━━━━━ ENTRIES PROVIDED ━━━━━

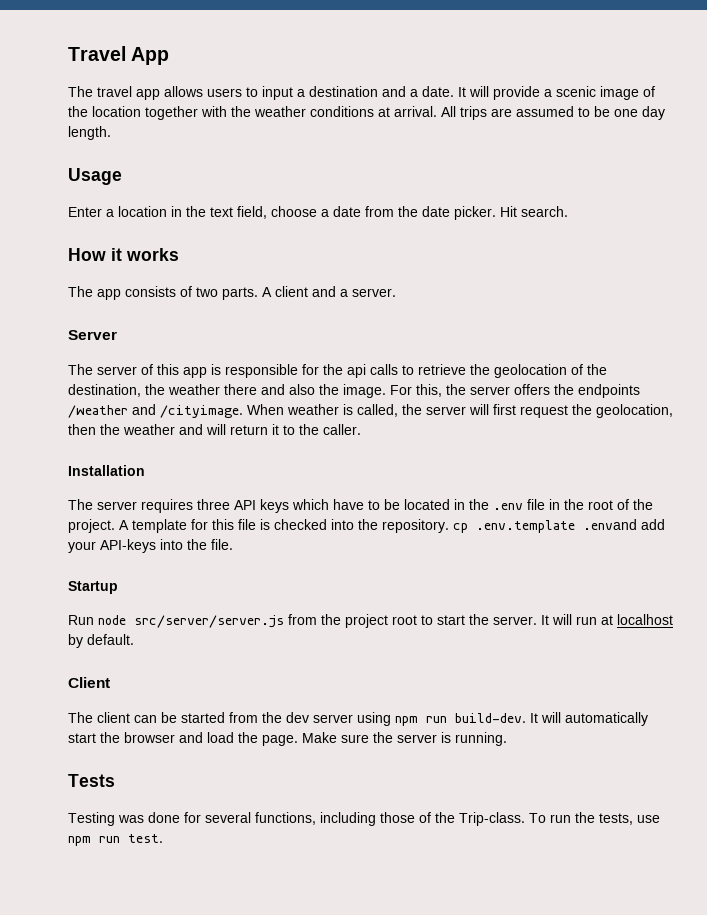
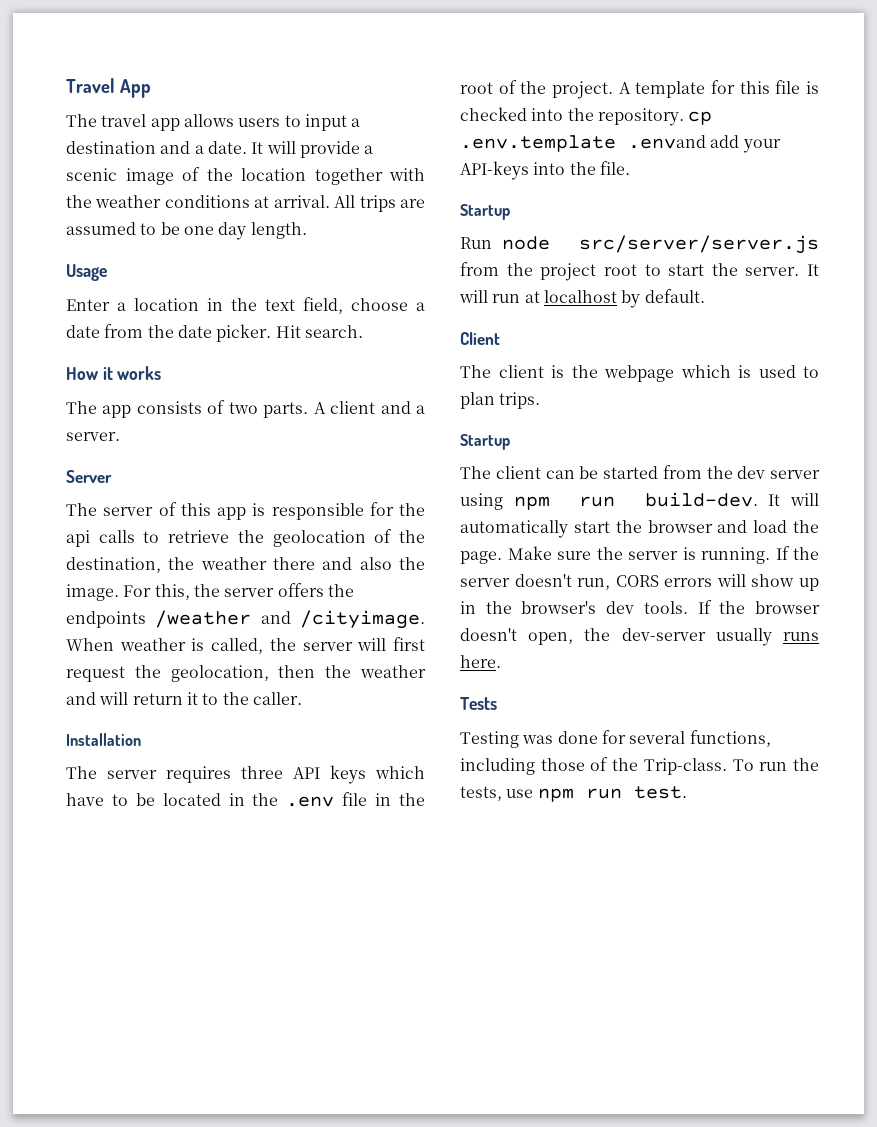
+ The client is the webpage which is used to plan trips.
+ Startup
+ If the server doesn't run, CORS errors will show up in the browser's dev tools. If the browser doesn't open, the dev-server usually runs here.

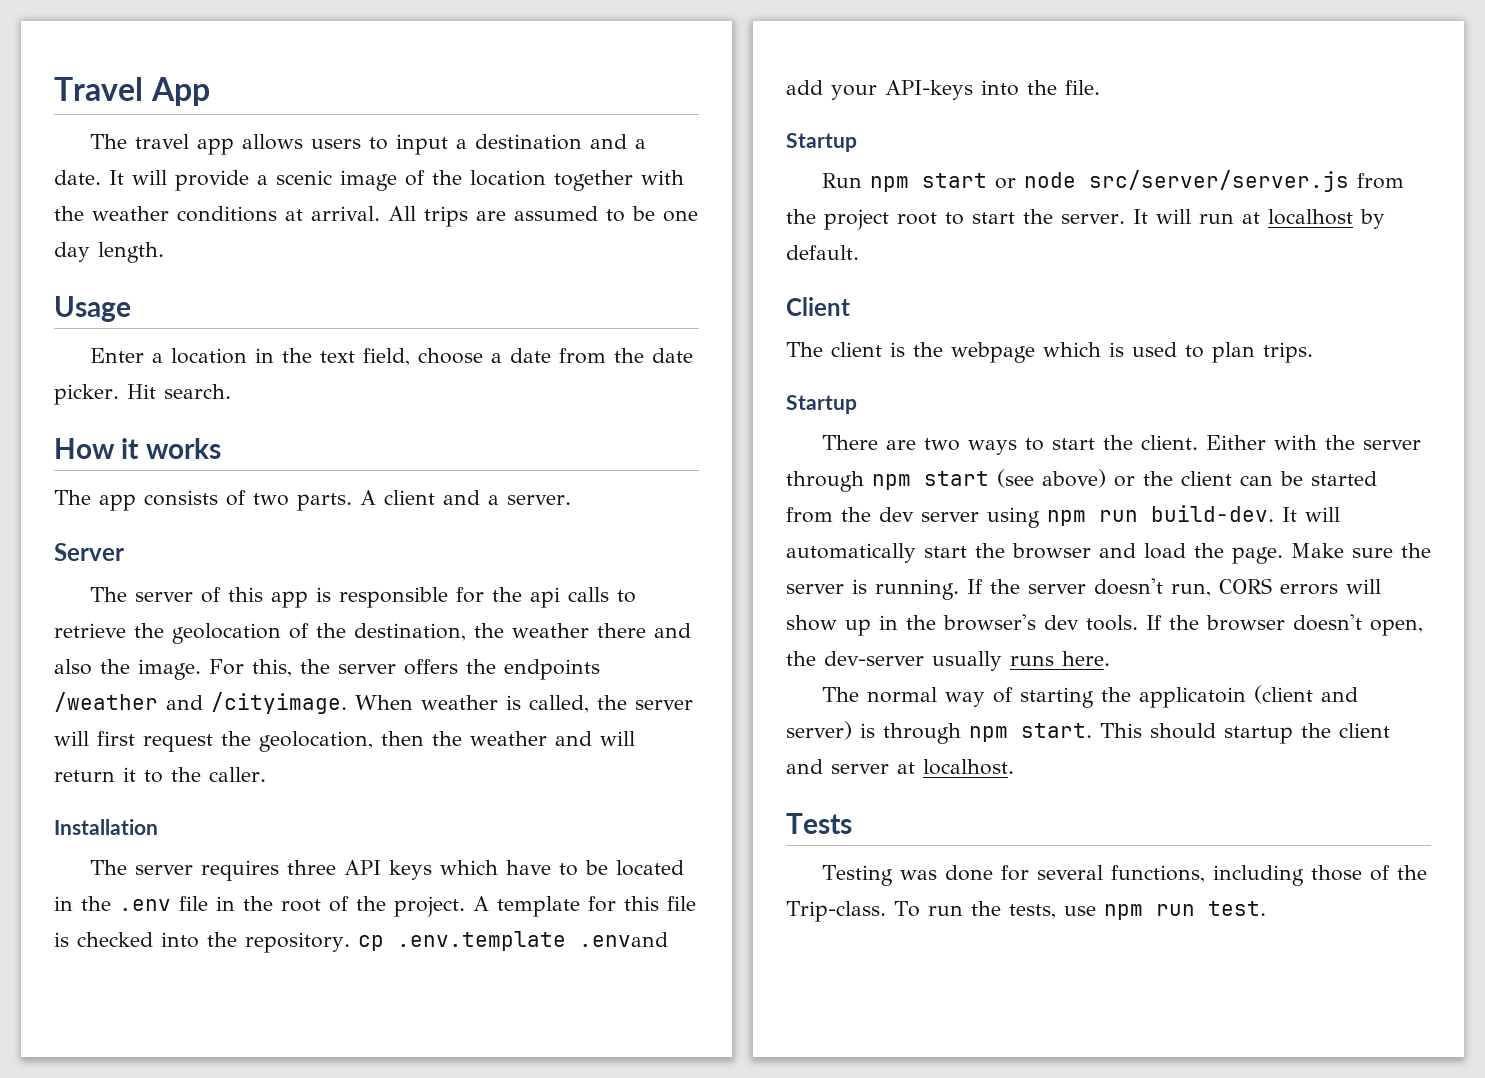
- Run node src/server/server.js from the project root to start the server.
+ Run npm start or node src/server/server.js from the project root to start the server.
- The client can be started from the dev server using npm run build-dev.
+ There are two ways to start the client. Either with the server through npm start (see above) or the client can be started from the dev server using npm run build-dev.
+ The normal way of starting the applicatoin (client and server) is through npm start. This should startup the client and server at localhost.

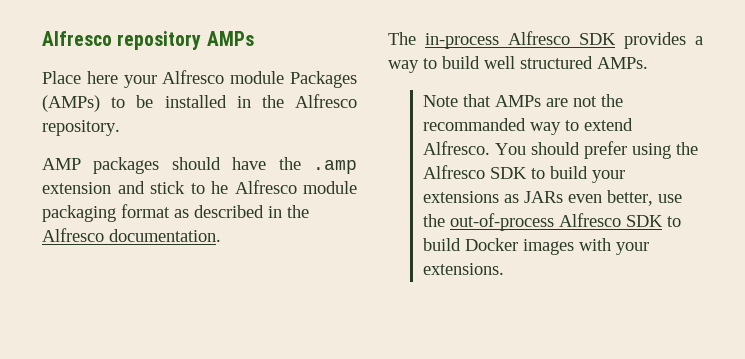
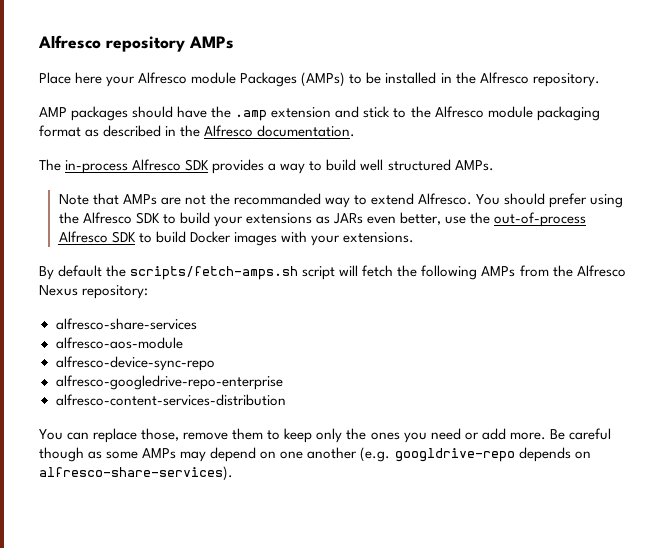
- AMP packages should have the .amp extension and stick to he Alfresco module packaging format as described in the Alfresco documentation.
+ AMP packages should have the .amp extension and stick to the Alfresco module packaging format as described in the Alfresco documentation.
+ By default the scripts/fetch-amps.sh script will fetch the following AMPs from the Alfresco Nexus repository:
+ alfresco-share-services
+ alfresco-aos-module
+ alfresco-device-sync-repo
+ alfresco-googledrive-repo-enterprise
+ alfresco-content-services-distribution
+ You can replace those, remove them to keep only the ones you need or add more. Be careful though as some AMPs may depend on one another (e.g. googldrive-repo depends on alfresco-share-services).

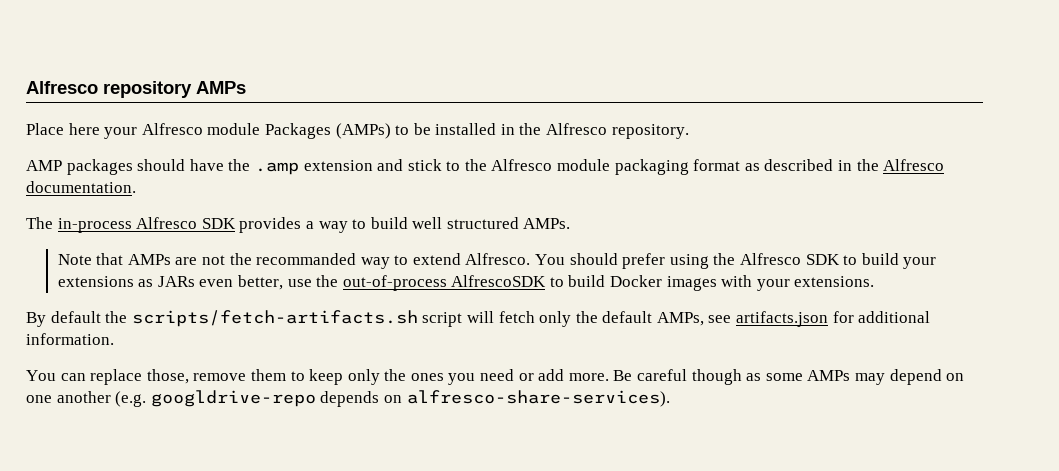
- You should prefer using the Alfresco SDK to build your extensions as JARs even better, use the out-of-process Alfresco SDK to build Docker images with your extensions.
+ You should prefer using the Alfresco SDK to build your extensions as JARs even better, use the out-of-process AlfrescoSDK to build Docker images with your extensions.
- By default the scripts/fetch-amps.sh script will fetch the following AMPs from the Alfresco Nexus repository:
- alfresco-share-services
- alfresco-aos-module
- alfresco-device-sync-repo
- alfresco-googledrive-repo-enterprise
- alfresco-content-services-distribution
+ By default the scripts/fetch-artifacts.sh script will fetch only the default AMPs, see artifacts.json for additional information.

━━━━━

■ **GOAL OF THE EXERCISE**: Please return a copy of each line in the entries that has the string "stick".

■ **SOLUTION FOR THIS TASK**:
- AMP packages should have the .amp extension and stick to he Alfresco module packaging format as described in the Alfresco documentation.
+ AMP packages should have the .amp extension and stick to the Alfresco module packaging format as described in the Alfresco documentation.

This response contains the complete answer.